Jovem, bonito, estiloso nos mínimos detalhes da aparência, cool, bem educado por natureza, desinibido sem ser poseur, vendo em Pablo, aquilo que os descobridores de talento, e Danuza Leão, qualificam como star quality, o aconselhei a procurar uma agência de talentos jovens.

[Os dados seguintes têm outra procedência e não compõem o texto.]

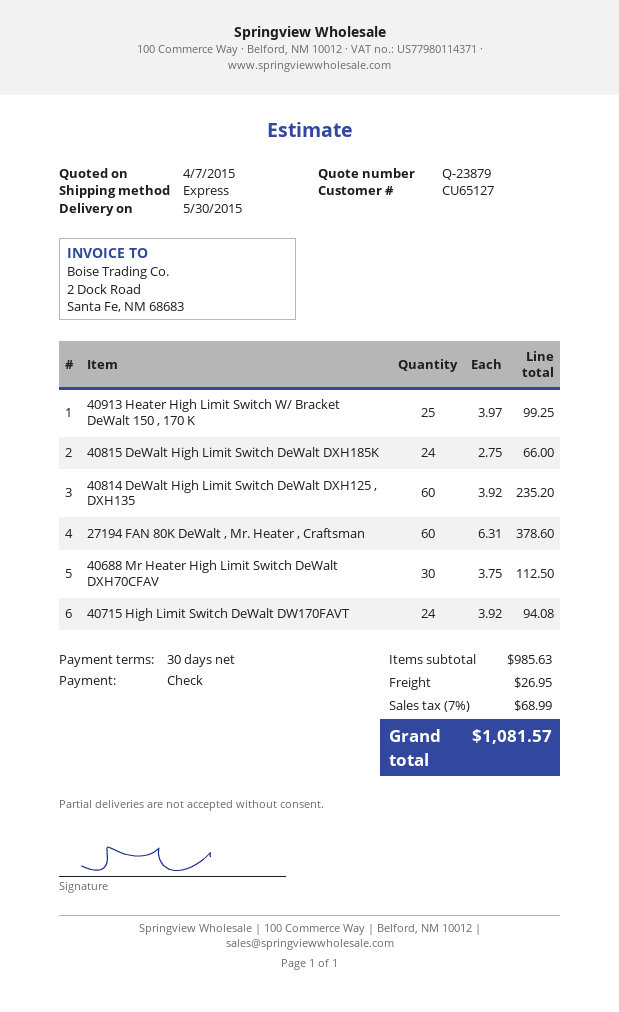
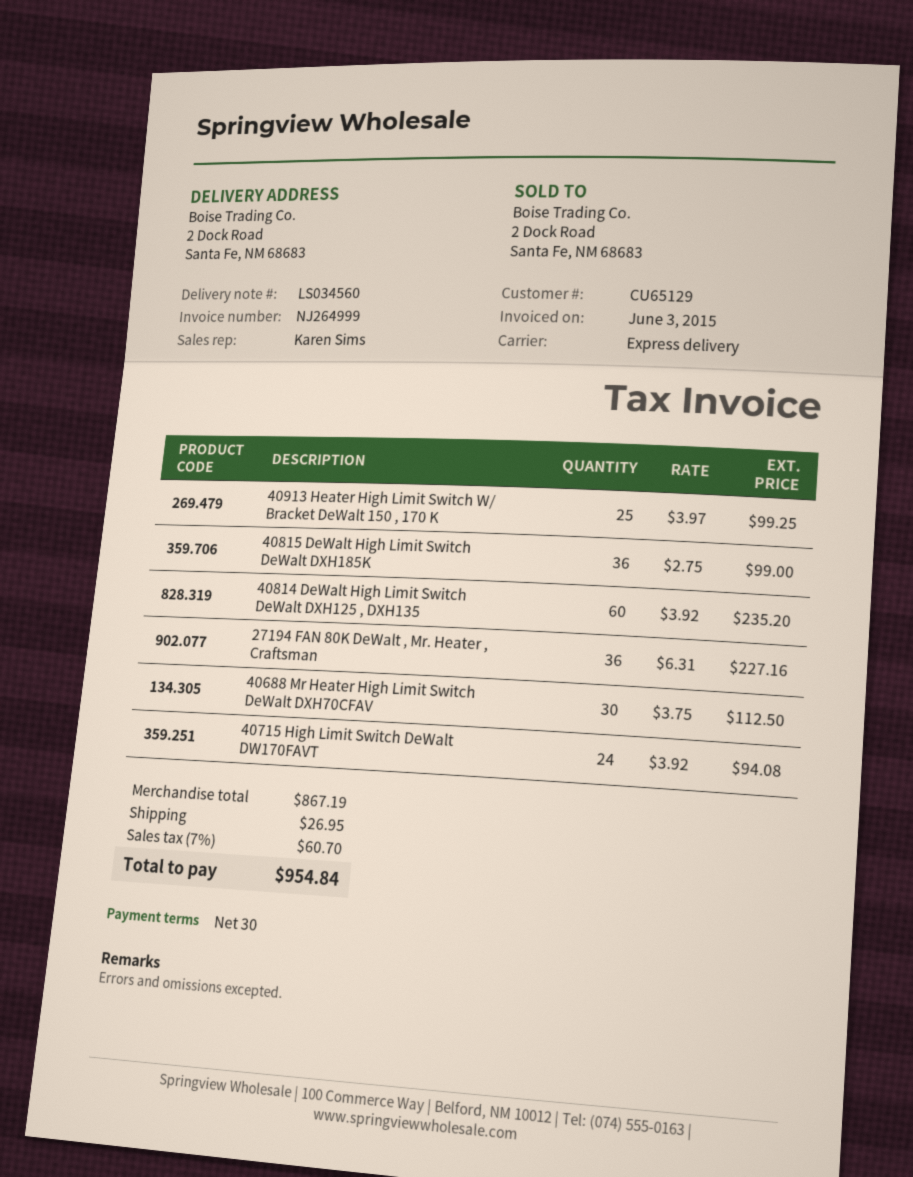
customer number: CU65127 -> CU65129
40815 DeWalt High Limit Switch DeWalt DXH185K: 24 x 2.75 = 66.00 -> 36 x 2.75 = 99.00
27194 FAN 80K DeWalt , Mr. Heater , Craftsman: 60 x 6.31 = 378.60 -> 36 x 6.31 = 227.16
subtotal: 985.63 -> 867.19
tax: 7% = 68.99 -> 7% = 60.70
total: 1081.57 -> 954.84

Ele tem tudo para estar em filme, em novela, em publicidade etc., mas ele respondeu que, com as horas na banca, as horas nos ônibus, os compromissos familiares, não lhe sobra tempo. No mês que passei na banca desenvolvendo meu trabalho para a escola de verão, Pablo e eu só tivemos uma treta. Foi na tarde em que a banca estava cheia de gente, e Pablo falou pra todo mundo que eu era um escritor famoso, mostrou a revista Joyce Pascowitch, com meu nome entre as chamadas da capa, e que eu não pareço ter a idade que tenho. Assim que a clientela foi embora e ficamos só os dois, dei-lhe uma bronca como, semelhante, ali na banca, Pablo até então não sofrera. Falei que estava fazendo a pesquisa como anônimo. Com a bronca, Pablo ficou quatro dias sem falar comigo. Só voltamos às boas no dia que saiu na página da Sonia Racy, no Estadão, minha foto com Vania Toledo no lançamento do livro Memórias Sinceras, de Leilah Assumpção, na Livraria Cultura. Pablo mostrou-se genuinamente impressionado. E sério, exigiu que, se eu fosse contar da banca, e, principalmente, dele, no número de janeiro da J.P, escrevesse seu nome inteiro: Pablo Paes de Camargo; que ele vai comprar a revista, para mostrar pra família. “Nossa”, retruquei, “Waldir, seu patrão, é tão mão de vaca pra nem te dar a revista, que, de graça, promove não só você, mas também a banca dele!”